RECORDS SHOWN Block Start

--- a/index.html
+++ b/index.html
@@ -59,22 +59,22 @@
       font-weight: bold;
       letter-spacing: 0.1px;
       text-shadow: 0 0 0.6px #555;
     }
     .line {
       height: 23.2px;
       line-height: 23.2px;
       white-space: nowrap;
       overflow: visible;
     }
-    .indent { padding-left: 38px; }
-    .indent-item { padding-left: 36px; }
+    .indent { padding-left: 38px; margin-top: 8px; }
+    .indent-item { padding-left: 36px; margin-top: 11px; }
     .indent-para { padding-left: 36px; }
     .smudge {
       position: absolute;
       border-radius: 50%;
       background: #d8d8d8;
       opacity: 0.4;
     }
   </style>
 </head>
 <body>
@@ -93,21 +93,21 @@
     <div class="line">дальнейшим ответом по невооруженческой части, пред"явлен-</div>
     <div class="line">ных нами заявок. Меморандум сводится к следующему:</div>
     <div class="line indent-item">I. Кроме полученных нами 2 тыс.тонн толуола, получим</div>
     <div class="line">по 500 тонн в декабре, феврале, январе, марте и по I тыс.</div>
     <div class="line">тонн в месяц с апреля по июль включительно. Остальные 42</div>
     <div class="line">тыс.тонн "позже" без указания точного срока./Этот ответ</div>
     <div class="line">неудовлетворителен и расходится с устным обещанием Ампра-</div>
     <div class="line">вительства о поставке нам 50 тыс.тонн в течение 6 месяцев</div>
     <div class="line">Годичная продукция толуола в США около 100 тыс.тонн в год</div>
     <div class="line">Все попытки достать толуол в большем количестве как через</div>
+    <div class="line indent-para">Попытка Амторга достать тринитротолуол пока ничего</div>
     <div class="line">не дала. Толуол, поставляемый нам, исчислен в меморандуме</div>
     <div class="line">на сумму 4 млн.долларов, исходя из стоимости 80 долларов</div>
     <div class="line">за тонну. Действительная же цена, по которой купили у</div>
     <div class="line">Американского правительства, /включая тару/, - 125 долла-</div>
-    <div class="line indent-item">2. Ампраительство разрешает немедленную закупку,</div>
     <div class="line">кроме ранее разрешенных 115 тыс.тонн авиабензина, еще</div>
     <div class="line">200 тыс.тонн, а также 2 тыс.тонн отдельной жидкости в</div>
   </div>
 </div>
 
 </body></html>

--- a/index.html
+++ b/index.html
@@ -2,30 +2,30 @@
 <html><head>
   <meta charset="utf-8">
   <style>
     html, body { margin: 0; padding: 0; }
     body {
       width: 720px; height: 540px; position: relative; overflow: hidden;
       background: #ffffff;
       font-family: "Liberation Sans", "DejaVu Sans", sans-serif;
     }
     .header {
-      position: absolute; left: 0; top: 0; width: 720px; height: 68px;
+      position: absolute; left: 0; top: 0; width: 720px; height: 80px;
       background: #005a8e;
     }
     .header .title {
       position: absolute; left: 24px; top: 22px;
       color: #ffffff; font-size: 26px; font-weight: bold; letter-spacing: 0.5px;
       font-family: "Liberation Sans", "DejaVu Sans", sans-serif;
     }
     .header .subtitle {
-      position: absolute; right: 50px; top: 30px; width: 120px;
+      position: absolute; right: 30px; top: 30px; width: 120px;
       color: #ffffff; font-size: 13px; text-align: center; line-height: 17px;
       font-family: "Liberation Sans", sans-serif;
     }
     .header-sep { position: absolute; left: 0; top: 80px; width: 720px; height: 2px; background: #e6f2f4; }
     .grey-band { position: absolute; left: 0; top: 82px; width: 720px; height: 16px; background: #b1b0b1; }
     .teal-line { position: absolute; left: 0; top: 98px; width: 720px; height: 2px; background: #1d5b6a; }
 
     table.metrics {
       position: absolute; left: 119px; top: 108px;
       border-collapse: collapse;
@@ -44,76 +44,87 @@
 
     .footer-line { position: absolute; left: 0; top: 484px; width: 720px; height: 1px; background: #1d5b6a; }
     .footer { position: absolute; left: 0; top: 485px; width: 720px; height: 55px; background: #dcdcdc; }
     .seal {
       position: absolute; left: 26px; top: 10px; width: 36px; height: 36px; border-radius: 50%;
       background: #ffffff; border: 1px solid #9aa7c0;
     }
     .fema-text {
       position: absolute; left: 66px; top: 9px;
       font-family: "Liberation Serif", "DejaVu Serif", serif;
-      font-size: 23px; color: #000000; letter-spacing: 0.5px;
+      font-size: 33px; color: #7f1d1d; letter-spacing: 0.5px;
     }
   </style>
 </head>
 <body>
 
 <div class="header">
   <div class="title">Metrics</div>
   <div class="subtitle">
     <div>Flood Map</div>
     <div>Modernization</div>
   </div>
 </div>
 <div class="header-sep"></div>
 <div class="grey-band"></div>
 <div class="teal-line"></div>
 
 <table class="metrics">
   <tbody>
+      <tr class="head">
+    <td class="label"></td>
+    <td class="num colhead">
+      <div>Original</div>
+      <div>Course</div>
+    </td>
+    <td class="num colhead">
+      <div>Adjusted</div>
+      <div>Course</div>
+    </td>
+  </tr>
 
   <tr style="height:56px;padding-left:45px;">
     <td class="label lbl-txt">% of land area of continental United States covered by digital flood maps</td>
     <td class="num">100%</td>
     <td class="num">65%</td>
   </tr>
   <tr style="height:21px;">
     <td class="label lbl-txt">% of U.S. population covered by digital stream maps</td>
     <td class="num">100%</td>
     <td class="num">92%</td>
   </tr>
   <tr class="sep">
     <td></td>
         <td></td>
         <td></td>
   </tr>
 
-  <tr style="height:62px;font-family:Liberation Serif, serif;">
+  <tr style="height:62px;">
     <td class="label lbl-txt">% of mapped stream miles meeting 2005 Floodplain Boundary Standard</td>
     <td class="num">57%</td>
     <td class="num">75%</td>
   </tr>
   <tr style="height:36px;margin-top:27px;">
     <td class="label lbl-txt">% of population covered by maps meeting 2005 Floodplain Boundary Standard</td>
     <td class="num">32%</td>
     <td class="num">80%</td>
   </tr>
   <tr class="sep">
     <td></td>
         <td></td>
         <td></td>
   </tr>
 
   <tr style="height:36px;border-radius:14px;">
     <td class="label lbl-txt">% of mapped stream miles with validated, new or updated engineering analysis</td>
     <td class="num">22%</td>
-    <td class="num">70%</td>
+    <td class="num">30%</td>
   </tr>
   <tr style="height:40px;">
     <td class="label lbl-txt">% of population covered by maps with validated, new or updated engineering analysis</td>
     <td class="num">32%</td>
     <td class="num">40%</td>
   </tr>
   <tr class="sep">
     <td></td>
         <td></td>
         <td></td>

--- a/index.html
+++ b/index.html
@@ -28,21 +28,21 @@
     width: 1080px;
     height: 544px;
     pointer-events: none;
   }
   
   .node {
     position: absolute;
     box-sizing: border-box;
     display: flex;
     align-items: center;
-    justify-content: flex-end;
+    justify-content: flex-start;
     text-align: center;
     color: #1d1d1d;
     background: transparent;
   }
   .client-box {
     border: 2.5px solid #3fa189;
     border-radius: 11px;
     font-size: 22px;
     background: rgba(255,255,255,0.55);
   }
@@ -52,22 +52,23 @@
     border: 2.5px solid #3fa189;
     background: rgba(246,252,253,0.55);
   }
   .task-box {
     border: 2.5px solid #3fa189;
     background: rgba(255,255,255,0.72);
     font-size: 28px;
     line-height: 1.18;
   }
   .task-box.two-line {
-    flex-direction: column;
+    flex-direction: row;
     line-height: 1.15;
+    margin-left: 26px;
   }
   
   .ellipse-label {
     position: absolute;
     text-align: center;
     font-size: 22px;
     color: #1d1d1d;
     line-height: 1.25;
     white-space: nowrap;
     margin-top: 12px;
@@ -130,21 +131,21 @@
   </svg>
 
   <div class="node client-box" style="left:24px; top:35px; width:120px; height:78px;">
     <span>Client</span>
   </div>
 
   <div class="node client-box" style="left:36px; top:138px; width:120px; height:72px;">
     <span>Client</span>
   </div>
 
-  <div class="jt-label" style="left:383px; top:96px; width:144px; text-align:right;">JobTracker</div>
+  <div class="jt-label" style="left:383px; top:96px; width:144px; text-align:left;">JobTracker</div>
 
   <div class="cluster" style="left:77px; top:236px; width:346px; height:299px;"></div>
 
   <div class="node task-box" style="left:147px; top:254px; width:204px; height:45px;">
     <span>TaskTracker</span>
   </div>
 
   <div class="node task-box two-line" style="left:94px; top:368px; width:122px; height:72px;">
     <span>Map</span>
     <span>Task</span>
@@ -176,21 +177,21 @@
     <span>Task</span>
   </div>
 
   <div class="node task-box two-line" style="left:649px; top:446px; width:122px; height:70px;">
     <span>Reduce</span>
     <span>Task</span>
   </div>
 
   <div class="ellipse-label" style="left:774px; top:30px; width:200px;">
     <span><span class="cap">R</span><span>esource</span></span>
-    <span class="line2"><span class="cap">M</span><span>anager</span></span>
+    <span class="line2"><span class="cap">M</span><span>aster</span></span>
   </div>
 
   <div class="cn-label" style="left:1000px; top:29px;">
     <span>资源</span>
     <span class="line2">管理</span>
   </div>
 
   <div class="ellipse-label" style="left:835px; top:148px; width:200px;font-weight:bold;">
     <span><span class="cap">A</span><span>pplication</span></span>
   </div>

RECORDS SHOWN Block End

*YOUR OBJECTIVE*.
Give again, exactly as written, the lines running from the first line of the data above through the line that contains "по I тыс.</div>".

*RESULT OF THIS TASK*.
--- a/index.html
+++ b/index.html
@@ -59,22 +59,22 @@
       font-weight: bold;
       letter-spacing: 0.1px;
       text-shadow: 0 0 0.6px #555;
     }
     .line {
       height: 23.2px;
       line-height: 23.2px;
       white-space: nowrap;
       overflow: visible;
     }
-    .indent { padding-left: 38px; }
-    .indent-item { padding-left: 36px; }
+    .indent { padding-left: 38px; margin-top: 8px; }
+    .indent-item { padding-left: 36px; margin-top: 11px; }
     .indent-para { padding-left: 36px; }
     .smudge {
       position: absolute;
       border-radius: 50%;
       background: #d8d8d8;
       opacity: 0.4;
     }
   </style>
 </head>
 <body>
@@ -93,21 +93,21 @@
     <div class="line">дальнейшим ответом по невооруженческой части, пред"явлен-</div>
     <div class="line">ных нами заявок. Меморандум сводится к следующему:</div>
     <div class="line indent-item">I. Кроме полученных нами 2 тыс.тонн толуола, получим</div>
     <div class="line">по 500 тонн в декабре, феврале, январе, марте и по I тыс.</div>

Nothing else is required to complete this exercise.